**TASK TO CARRY OUT:**
Filter the entries for the word "final". Copy each line in which it occurs.
^^^^^^^^
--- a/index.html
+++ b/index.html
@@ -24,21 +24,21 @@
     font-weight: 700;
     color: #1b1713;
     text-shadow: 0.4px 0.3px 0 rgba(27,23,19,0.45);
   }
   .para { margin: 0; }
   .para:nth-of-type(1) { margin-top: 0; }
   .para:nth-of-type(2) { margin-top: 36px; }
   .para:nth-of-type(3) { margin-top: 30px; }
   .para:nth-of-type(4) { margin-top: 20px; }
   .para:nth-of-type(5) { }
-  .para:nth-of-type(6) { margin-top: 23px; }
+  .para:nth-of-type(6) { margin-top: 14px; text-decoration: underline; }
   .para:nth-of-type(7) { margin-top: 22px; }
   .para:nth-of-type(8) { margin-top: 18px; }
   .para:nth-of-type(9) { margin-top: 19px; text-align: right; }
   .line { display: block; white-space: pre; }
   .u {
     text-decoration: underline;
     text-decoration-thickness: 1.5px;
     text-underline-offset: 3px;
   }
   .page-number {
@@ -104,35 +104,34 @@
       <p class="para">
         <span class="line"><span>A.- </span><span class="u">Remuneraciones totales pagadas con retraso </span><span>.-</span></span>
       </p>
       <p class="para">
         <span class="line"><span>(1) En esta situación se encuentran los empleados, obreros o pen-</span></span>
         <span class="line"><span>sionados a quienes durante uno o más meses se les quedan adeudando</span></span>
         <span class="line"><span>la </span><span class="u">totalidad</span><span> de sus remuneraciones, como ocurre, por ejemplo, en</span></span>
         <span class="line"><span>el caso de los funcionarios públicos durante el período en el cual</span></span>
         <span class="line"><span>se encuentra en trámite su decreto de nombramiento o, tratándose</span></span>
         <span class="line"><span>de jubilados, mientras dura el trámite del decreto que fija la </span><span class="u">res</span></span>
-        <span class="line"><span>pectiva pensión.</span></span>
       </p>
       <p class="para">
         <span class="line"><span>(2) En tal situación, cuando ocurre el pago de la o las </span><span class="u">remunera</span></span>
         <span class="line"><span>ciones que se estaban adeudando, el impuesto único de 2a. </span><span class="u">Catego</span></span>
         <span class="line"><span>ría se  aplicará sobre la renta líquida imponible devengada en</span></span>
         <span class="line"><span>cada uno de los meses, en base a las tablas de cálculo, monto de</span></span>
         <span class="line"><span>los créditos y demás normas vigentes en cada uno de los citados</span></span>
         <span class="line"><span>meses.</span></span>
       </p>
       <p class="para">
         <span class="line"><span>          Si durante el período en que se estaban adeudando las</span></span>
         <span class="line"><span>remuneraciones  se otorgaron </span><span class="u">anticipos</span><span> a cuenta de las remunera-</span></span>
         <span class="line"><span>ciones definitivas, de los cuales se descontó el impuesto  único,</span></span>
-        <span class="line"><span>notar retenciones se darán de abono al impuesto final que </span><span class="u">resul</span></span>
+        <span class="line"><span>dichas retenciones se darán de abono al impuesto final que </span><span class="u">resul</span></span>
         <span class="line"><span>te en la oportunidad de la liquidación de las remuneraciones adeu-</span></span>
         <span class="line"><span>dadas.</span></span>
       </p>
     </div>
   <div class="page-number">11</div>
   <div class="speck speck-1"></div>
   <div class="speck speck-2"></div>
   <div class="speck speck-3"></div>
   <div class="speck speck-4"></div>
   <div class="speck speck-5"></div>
^^^^^^^^
**THE COMPLETED TASK:**
-        <span class="line"><span>notar retenciones se darán de abono al impuesto final que </span><span class="u">resul</span></span>
+        <span class="line"><span>dichas retenciones se darán de abono al impuesto final que </span><span class="u">resul</span></span>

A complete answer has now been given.